▸ **WHAT IS REQUIRED**
Exactly reproduce all the records, keeping pictures out of the copy.

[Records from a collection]
[Start of section]
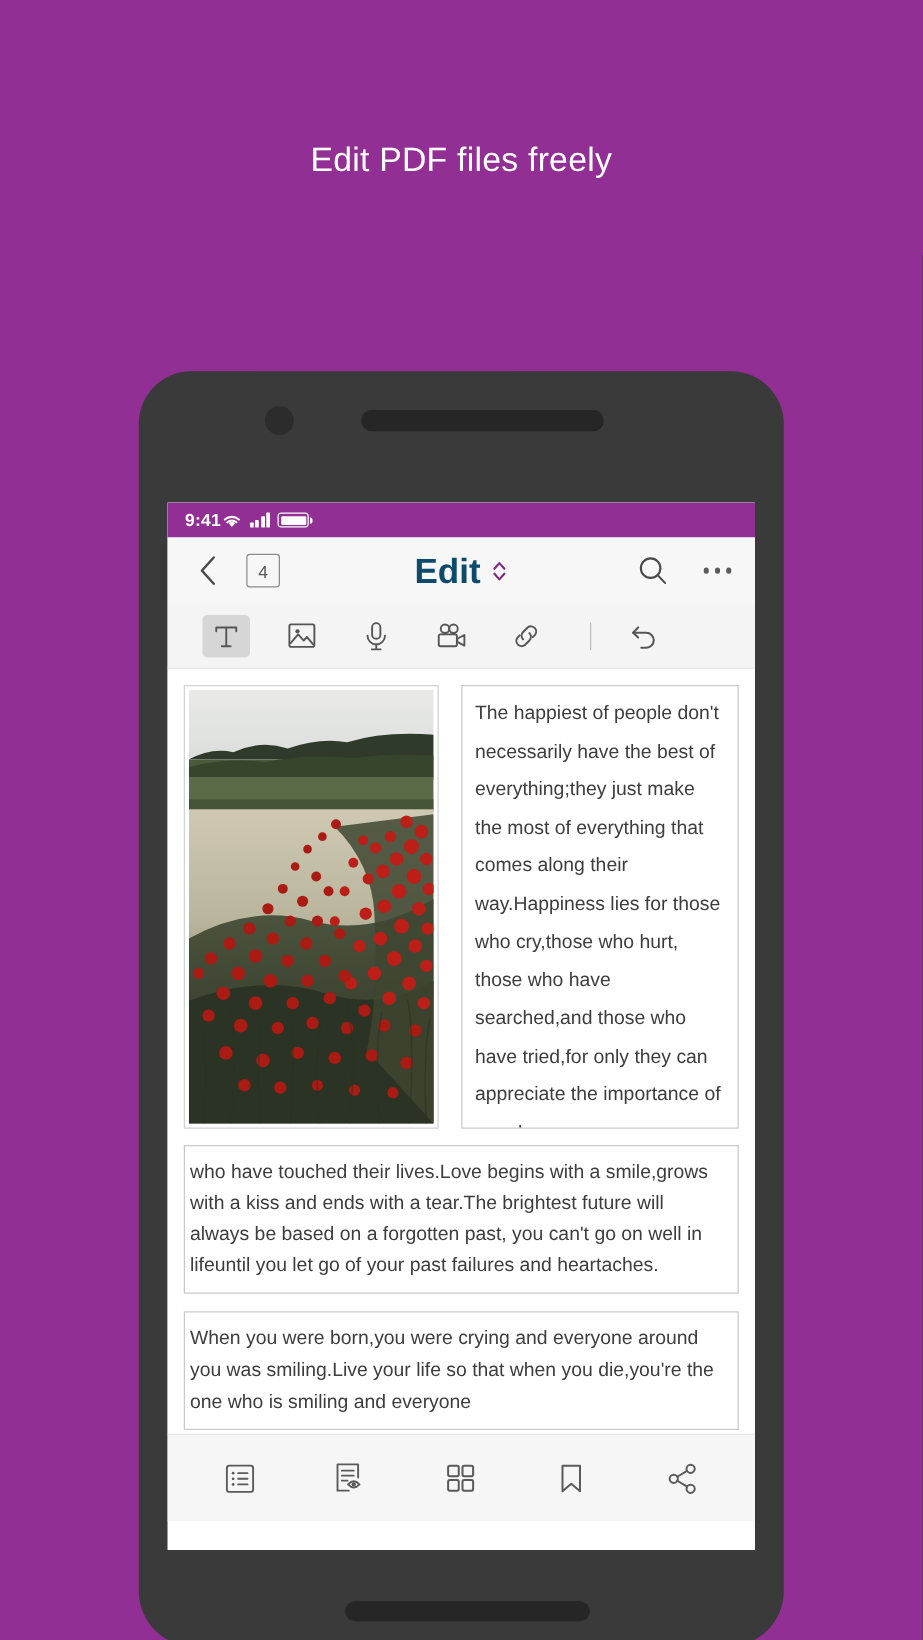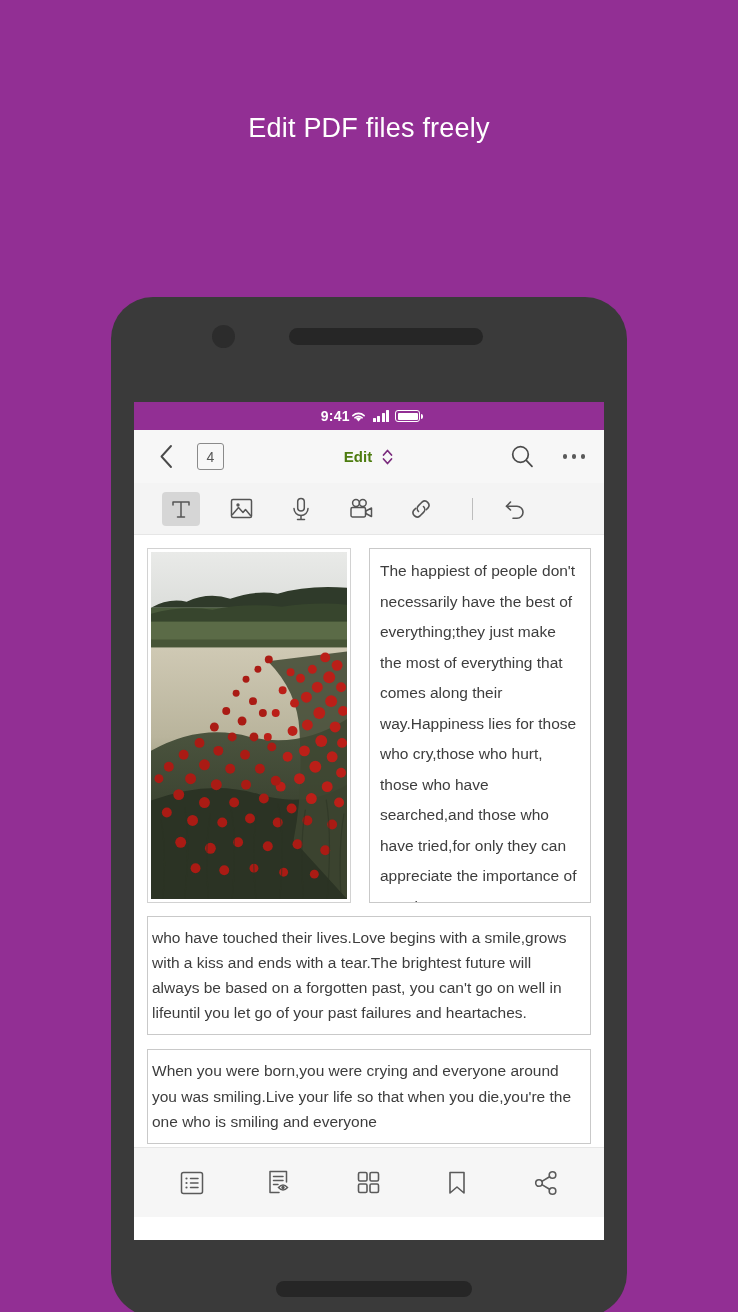--- a/index.html
+++ b/index.html
@@ -78,21 +78,21 @@
     background: #ffffff;
     overflow: hidden;
   }
 
   
   .status-bar {
     height: 28px;
     background: #922f94;
     display: flex;
     align-items: center;
-    justify-content: center;
+    justify-content: flex-start;
     padding: 0 11px 0 14px;
     color: #ffffff;
   }
   .status-time {
     font-size: 14px;
     font-weight: bold;
     letter-spacing: 0.2px;
   }
   .status-icons {
     display: flex;
@@ -173,22 +173,22 @@
     position: absolute;
     left: 0; right: 0;
     display: flex;
     align-items: center;
     justify-content: center;
     gap: 9px;
     pointer-events: none;
   }
   .nav-title-wrap > * { pointer-events: auto; }
   .nav-title {
-    color: #4d7c0f;
-    font-size: 15px;
+    color: #0c4a6e;
+    font-size: 28px;
     font-weight: bold;
   }
   .nav-right {
     margin-left: auto;
     display: flex;
     align-items: center;
     gap: 28px;
   }
   .dots {
     display: flex;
[End of section]
▸ **PROBLEM SOLUTION**
--- a/index.html
+++ b/index.html
@@ -78,21 +78,21 @@
     background: #ffffff;
     overflow: hidden;
   }
 
   
   .status-bar {
     height: 28px;
     background: #922f94;
     display: flex;
     align-items: center;
-    justify-content: center;
+    justify-content: flex-start;
     padding: 0 11px 0 14px;
     color: #ffffff;
   }
   .status-time {
     font-size: 14px;
     font-weight: bold;
     letter-spacing: 0.2px;
   }
   .status-icons {
     display: flex;
@@ -173,22 +173,22 @@
     position: absolute;
     left: 0; right: 0;
     display: flex;
     align-items: center;
     justify-content: center;
     gap: 9px;
     pointer-events: none;
   }
   .nav-title-wrap > * { pointer-events: auto; }
   .nav-title {
-    color: #4d7c0f;
-    font-size: 15px;
+    color: #0c4a6e;
+    font-size: 28px;
     font-weight: bold;
   }
   .nav-right {
     margin-left: auto;
     display: flex;
     align-items: center;
     gap: 28px;
   }
   .dots {
     display: flex;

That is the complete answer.